As we have seen, at some point in the configuration of a nation, silence has no meaning and complacency has no place. At some point, the citizen must speak and the individual must choose. They may have been hurt, some were tortured, and attempts to tire their resolve were endless. From secret intelligence officers kidnapping people, while others were punished by the military, as we have witnessed, others may die in unexpected moments. Everything is permissible but there is no other choice. There was no time left for thinking, sleeping, or escaping from the absence of confrontation. The hour of truth sounded and the clock is ticking.
Wael Ghonim’s tears are symbols of Egyptian youth, tossing water at the fire of the revolution when he was released after 12 days of detention. When he saw pictures of his fellow martyrs who died before the blooming of their youth, roses cut before they even blossomed, Ghonim realized the tragic toll that the youth took on his behalf. It hit Ghonim that not only did his position subject himself to imprisonment and death threats but also subjected thousands of other young men to the same destiny. His conscience was tortured because it is he who escaped while the youth who defended him did not.

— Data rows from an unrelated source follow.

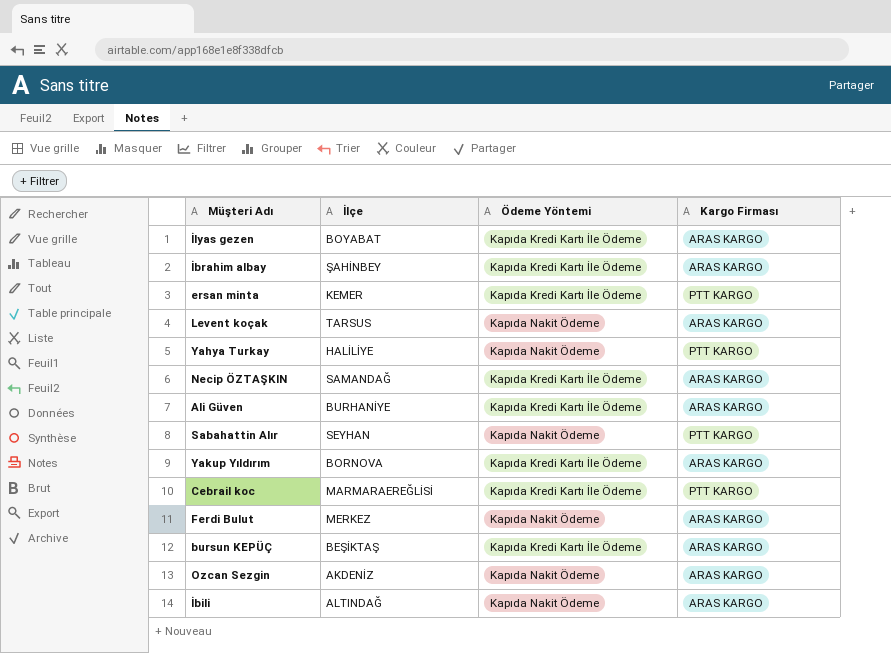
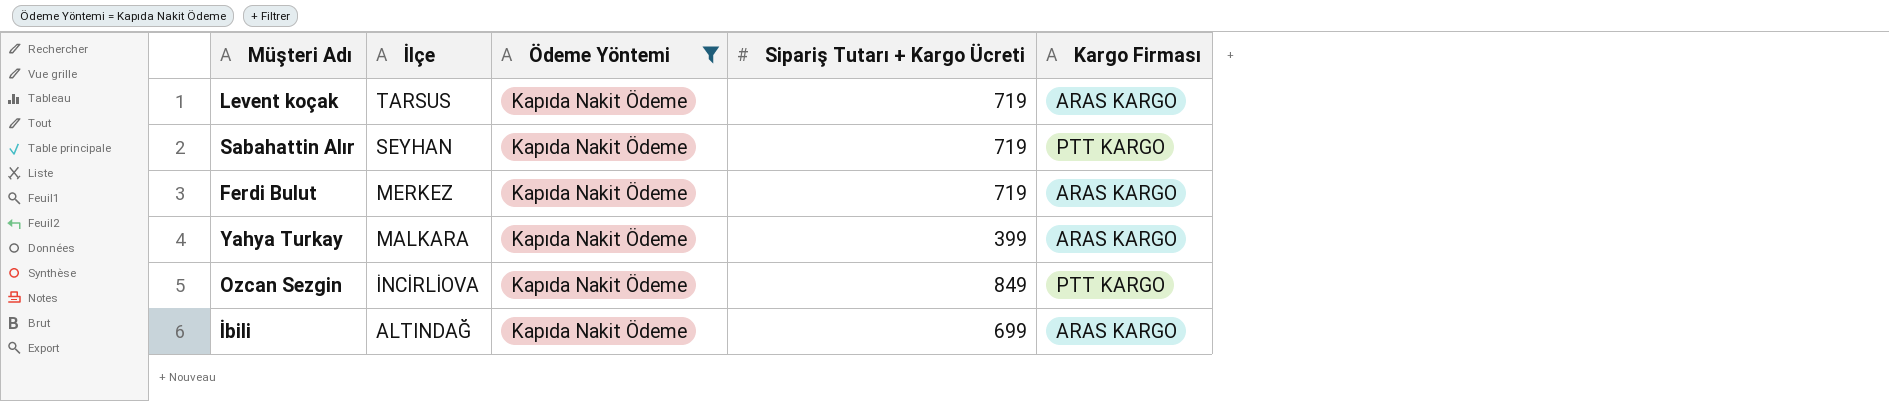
filter: none -> Ödeme Yöntemi = Kapıda Nakit Ödeme
row order: none -> İlçe descending
column Sipariş Tutarı + Kargo Ücreti | position: none -> 4
Yahya Turkay | İlçe: HALİLİYE -> MALKARA
Yahya Turkay | Kargo Firması: PTT KARGO -> ARAS KARGO
Ozcan Sezgin | İlçe: AKDENİZ -> İNCİRLİOVA
Ozcan Sezgin | Kargo Firması: ARAS KARGO -> PTT KARGO

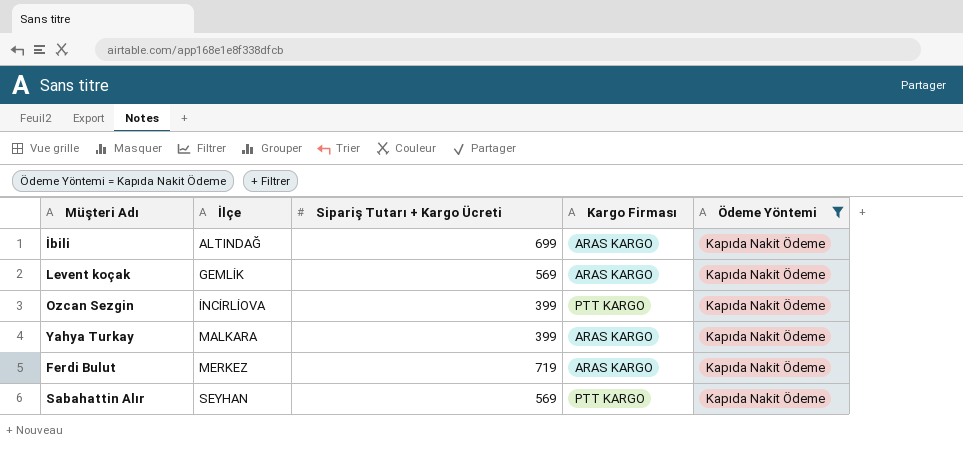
row order: İlçe descending -> İlçe ascending
column Ödeme Yöntemi | position: 3 -> 5
Levent koçak | İlçe: TARSUS -> GEMLİK
Levent koçak | Sipariş Tutarı + Kargo Ücreti: 719 -> 569
Ozcan Sezgin | Sipariş Tutarı + Kargo Ücreti: 849 -> 399
Sabahattin Alır | Sipariş Tutarı + Kargo Ücreti: 719 -> 569

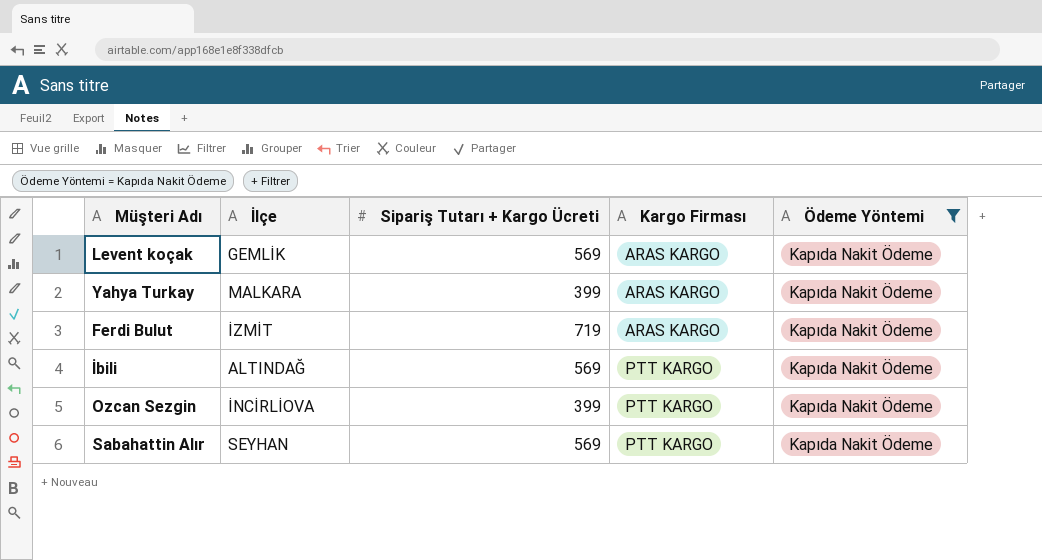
row order: İlçe ascending -> Kargo Firması ascending
Ferdi Bulut | İlçe: MERKEZ -> İZMİT
İbili | Sipariş Tutarı + Kargo Ücreti: 699 -> 569
İbili | Kargo Firması: ARAS KARGO -> PTT KARGO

Ghonim wept because he couldn’t bear the guilt of causing the families who lost their young the grieve, which was only heightened by investigators questioning the sanctity of his intentions, accusing him of overexciting and endangering people’s security, and causing young people to be detained and killed.
At that moment, one can either be for the revolution with all of its risks, dangerous conflicts, repercussions, and the hearts of people whose lives were robbed, or choose the path of surrender and submission.
Not to sitting on the sidelines! Make up your minds today. Either you are with or against the ringing bells of the revolution.